Cronaca / Lecco città
Giovedì 15 Gennaio 2026
Lecco, riparte il cantiere del nuovo asilo di Bonacina. Lavori affidati all’impresa della Piccola
Dopo lo stop, il cantiere riprende con l’obiettivo di rispettare la scadenza imposta dal Pnrr. Previsti anche interventi per correggere errori pregressi.
Lecco
A quasi un anno dal termine di fine lavori previsto in origine, lunedì 19 gennaio ripartirà il cantiere per il nuovo asilo nido in corso di costruzione in via Timavo a Bonacina. «Abbiamo avuto la possibilità di scegliere l’operatore attraverso un affidamento diretto» – ha spiegato l’assessore ai Lavori Pubblici Maria Sacchi durante l’ultima commissione – «È stata scelta l’impresa Img srl di Milano, quella che ha effettuato la riqualificazione della Piccola e che dal mio punto di vista è sinonimo di garanzia. L’impresa firmerà il verbale di consegna lavori venerdì 16 e sarà concretamente operativa da lunedì 19 con la sistemazione dell’area di cantiere. La sfida è rispettare la scadenza del Pnrr che impone di completare l’opera ed effettuare i collaudi entro il 30 giugno».

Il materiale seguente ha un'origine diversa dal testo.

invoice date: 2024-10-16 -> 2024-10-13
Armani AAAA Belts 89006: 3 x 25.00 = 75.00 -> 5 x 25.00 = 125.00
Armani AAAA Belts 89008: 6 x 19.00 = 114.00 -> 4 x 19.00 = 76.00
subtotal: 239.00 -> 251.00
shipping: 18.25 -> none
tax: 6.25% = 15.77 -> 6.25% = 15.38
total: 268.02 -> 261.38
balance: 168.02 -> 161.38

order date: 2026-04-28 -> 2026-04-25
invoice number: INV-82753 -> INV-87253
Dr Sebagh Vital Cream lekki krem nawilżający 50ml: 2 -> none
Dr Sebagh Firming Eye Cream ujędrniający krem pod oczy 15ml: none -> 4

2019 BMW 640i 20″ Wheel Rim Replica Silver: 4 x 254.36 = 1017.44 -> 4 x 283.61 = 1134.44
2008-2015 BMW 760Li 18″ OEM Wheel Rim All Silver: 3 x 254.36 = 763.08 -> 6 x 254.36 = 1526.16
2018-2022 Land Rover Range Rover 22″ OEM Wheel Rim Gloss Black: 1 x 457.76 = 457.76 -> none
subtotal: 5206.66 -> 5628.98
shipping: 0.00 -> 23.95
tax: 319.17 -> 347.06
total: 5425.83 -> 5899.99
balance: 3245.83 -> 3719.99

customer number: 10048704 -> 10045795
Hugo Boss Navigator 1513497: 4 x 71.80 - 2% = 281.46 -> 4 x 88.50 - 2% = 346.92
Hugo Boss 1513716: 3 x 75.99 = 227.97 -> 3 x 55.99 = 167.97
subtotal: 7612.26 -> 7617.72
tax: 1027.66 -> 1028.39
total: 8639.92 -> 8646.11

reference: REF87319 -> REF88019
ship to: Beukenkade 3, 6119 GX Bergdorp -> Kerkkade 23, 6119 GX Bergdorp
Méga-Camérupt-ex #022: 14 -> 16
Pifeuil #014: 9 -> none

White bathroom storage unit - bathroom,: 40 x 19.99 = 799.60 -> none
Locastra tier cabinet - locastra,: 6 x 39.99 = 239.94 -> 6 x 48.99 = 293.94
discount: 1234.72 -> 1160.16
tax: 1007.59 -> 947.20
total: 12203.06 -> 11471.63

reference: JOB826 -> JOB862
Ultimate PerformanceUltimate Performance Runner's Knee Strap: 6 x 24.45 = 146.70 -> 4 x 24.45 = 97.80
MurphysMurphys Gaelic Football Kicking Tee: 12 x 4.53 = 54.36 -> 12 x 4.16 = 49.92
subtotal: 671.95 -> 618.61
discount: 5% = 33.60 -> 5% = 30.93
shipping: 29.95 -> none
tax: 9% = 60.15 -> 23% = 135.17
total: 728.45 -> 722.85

La spesa prevista per il nuovo asilo ammonta ora a 1.83 milioni di euro: come spiegato dall’assessore Sacchi, la tormentata vicenda di quest’appalto ha prodotto un incremento di costi a carico del Comune pari a circa 200mila euro. L’intervento gode di due distinti finanziamenti, uno da circa un milione di euro del Pnrr e uno da circa 260mila euro dal Gestore dei servizi energetici. In base alla normativa nazionale, a inizio 2024 l’appalto per il nido di Bonacina era stato assegnato da Invitalia a Unyon consorzio stabile scarl, poi rivelatosi non in grado di completare l’opera. Il punto di partenza da cui si svilupperà il lavoro di Img srl sono i lavori eseguiti fino ad ora, pari a circa il 40% del totale.
A fine dicembre la giunta Gattinoni ha approvato il “progetto stralcio”, relativo cioè ai lavori mancanti. Il documento è stato redatto dallo stesso team di professionisti, guidato dall’architetto Emanuele Tanzi, che nel 2023 aveva sviluppato il primo progetto per la struttura che sorgerà lì dove prima c’era la scuola primaria Filzi. Nella loro relazione i tecnici spiegano come alcune parti dell’edificio siano state realizzate in maniera errata e pertanto dovranno essere demolite. In aggiunta, si rileva la necessità di eseguire un trattamento antibatterico sui muri per eliminare alcuni segni di degrado superficiale derivanti dalla lunga esposizione agli agenti atmosferici durante i mesi in cui il cantiere è stato fermo.
Il nuovo asilo nido comunale potrà ospitare al massimo 30 bambini, divisi in una sezione per massimo sei “lattanti” (fino ai 12 mesi) e due sezioni per massimo dodici “divezzi” (dai 24 ai 36 mesi) ciascuna. Le tre sezioni si svilupperanno al piano terra mentre al primo piano troveranno posto l’aula degli educatori, la cucina, i ripostigli e gli spogliatoi per gli addetti alla cucina e alle pulizie e per gli educatori. Ci sarà anche un locale con ingresso autonomo tramite la scala esterna in grado di ospitare l’ambulatorio di un pediatra o di un medico di medicina generale. Il primo piano sarà accessibile anche tramite ascensore. All’esterno si prevedono tre aree: un portico di ingresso dove poter sostare in attesa dell’apertura dell’asilo; un giardino a prato collegato con la sezione lattanti; un giardino in parte coperto da una tettoia e in parte a prato.